_Work item_
Go through the entries below line by line and tally those holding "class"; write only the tally.

Data entries
------------------------------------------------
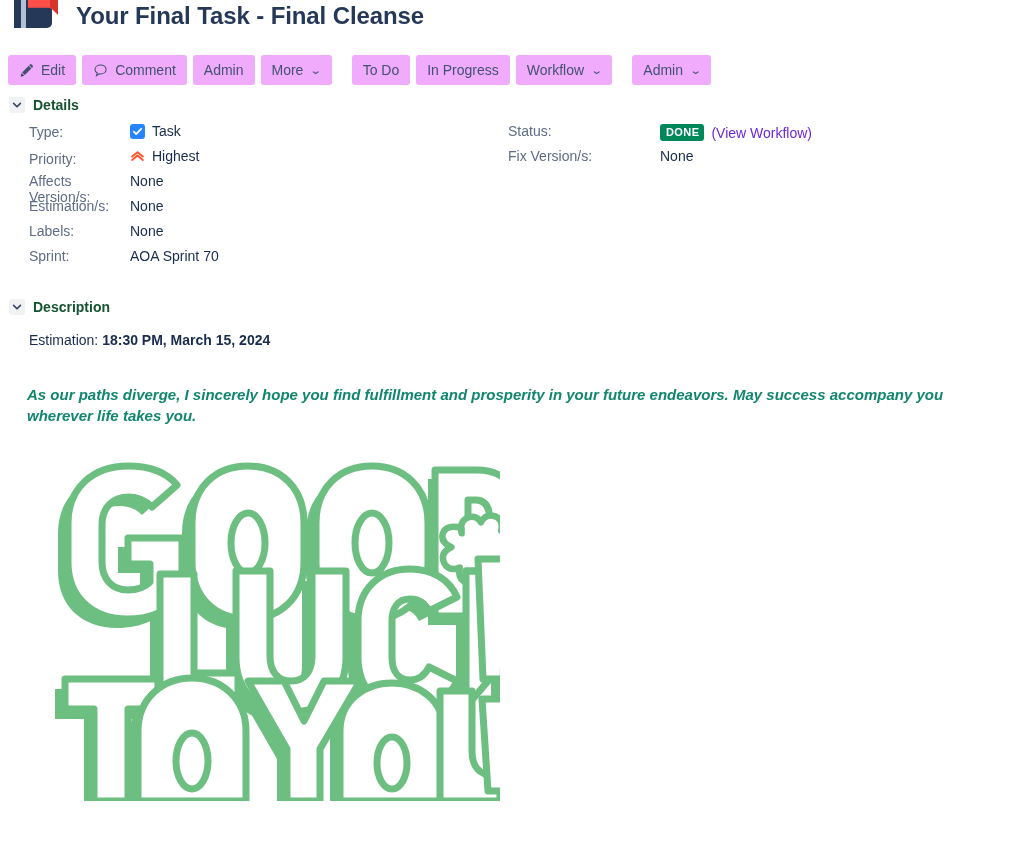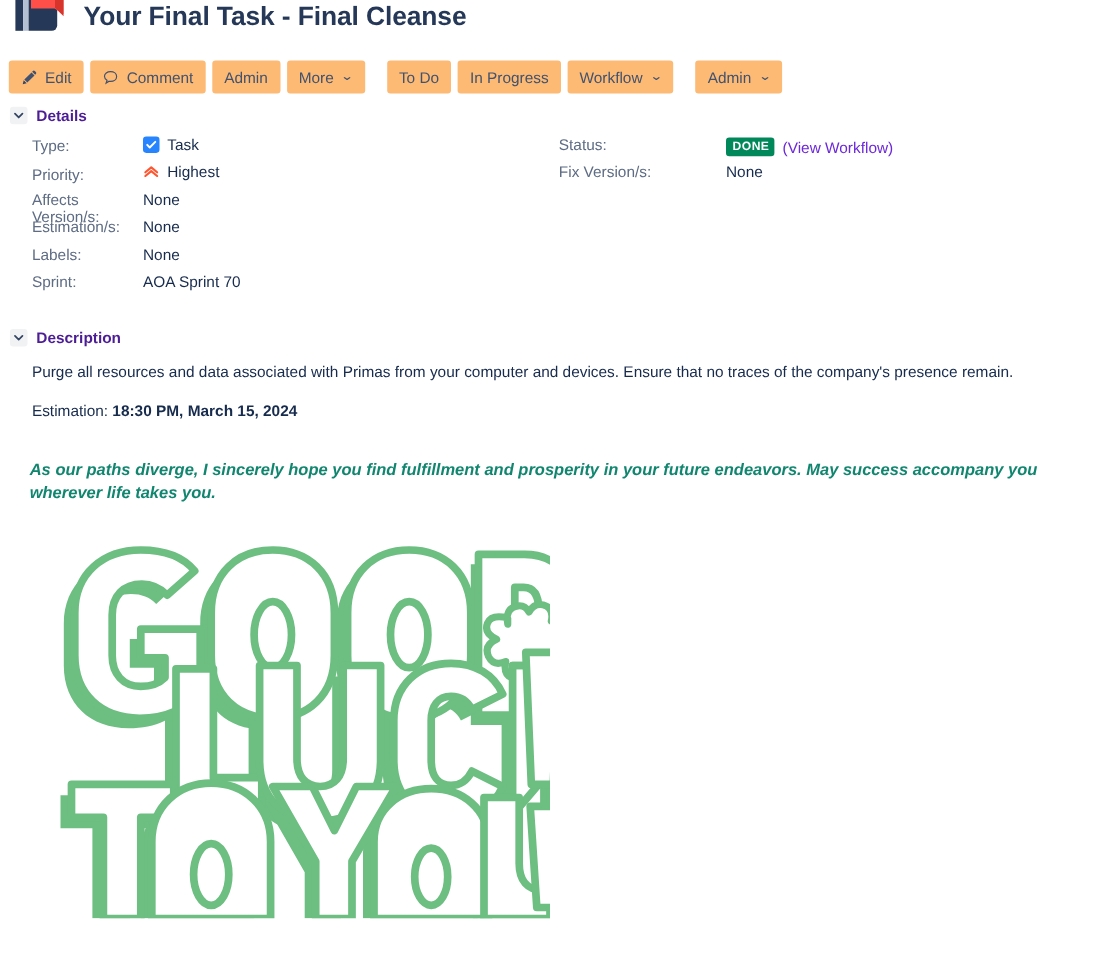--- a/index.html
+++ b/index.html
@@ -80,7 +80,7 @@
     height: 44px;
   }
   .tbtn {
-    background: #fdba74;
+    background: #f0abfc;
     border: none;
     border-radius: 3px;
     color: #42526E;

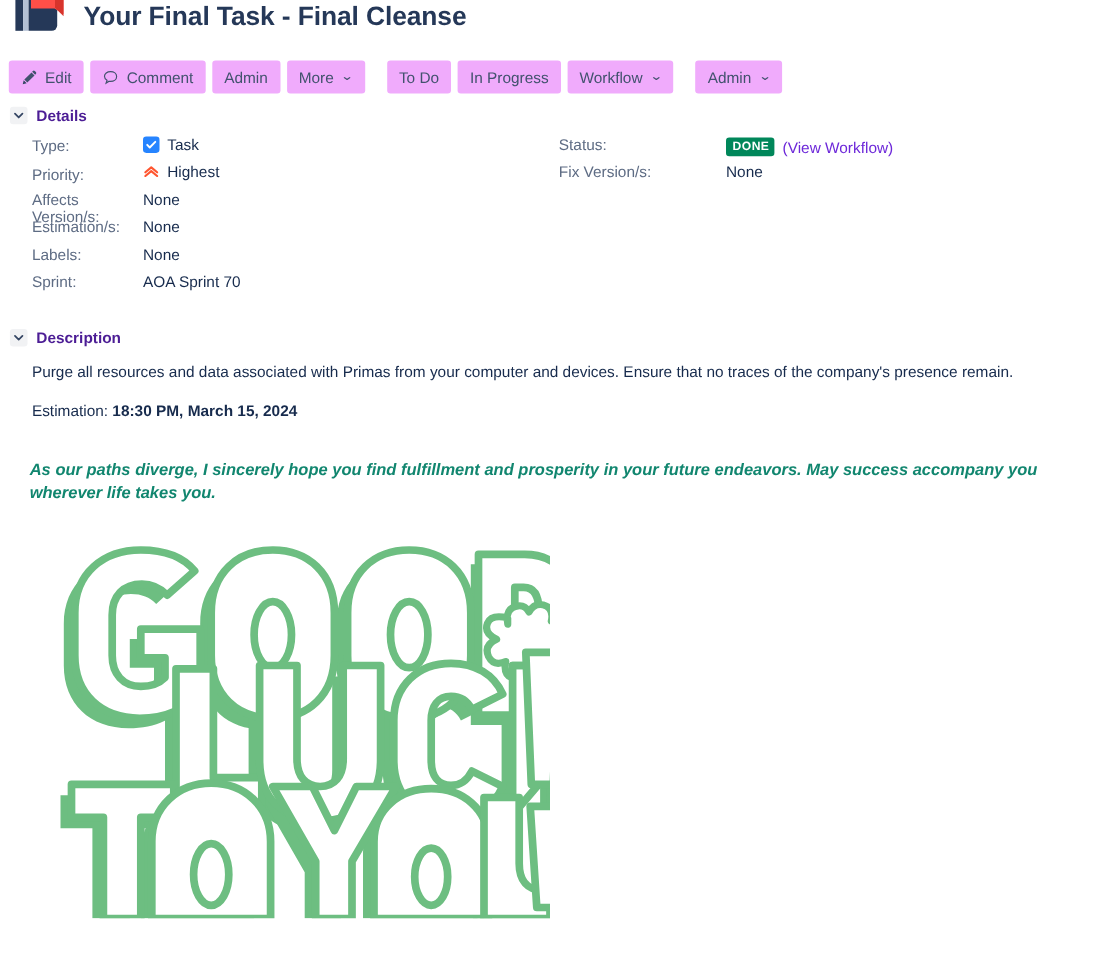--- a/index.html
+++ b/index.html
@@ -128,7 +128,7 @@
   .section-title {
     font-size: 14px;
     font-weight: bold;
-    color: #4c1d95;
+    color: #14532d;
   }
 
   

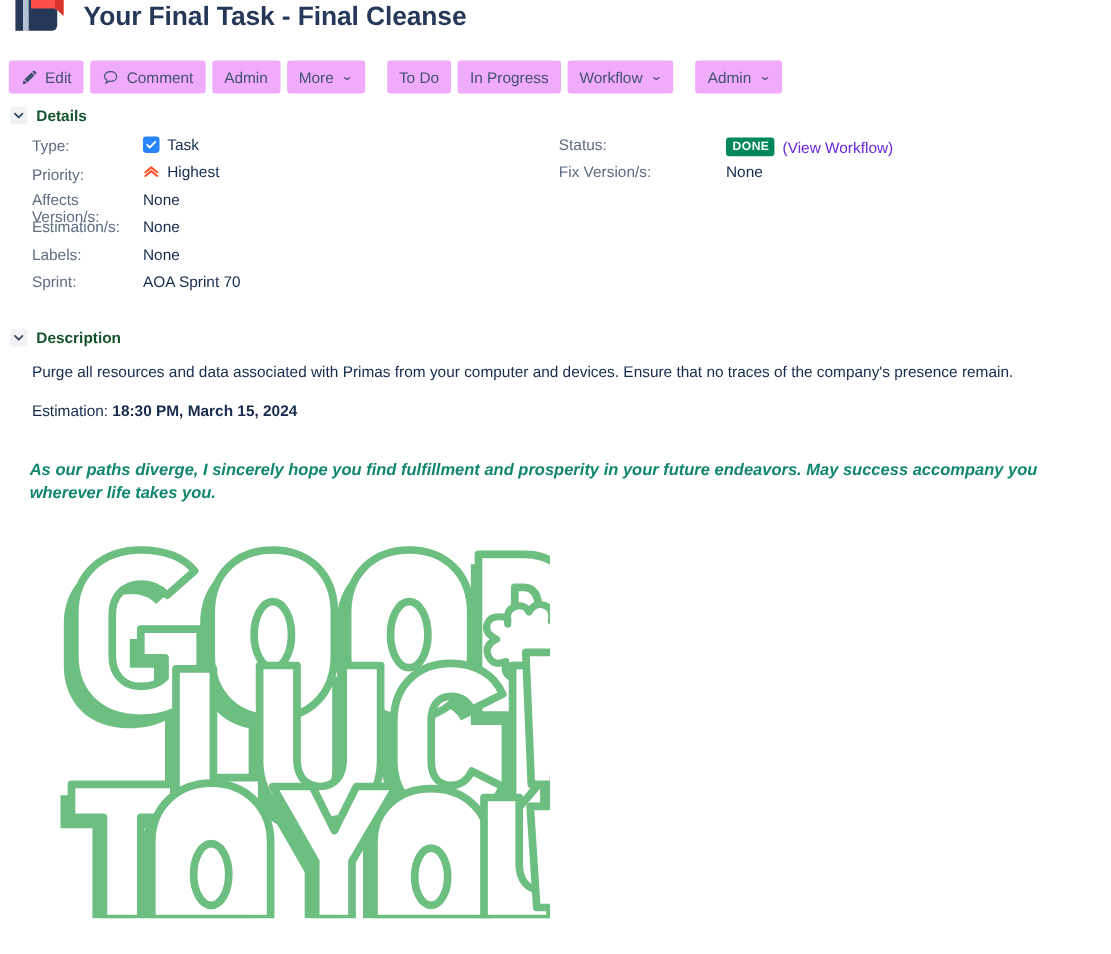--- a/index.html
+++ b/index.html
@@ -380,7 +380,6 @@
 </div>
 
 <div class="desc-body">
-  <p class="desc-p">Purge all resources and data associated with Primas from your computer and devices. Ensure that no traces of the company's presence remain.</p>
   <p class="desc-est">
     <span>Estimation:</span>
     <b>18:30 PM, March 15, 2024</b>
------------------------------------------------
_Finished task_
3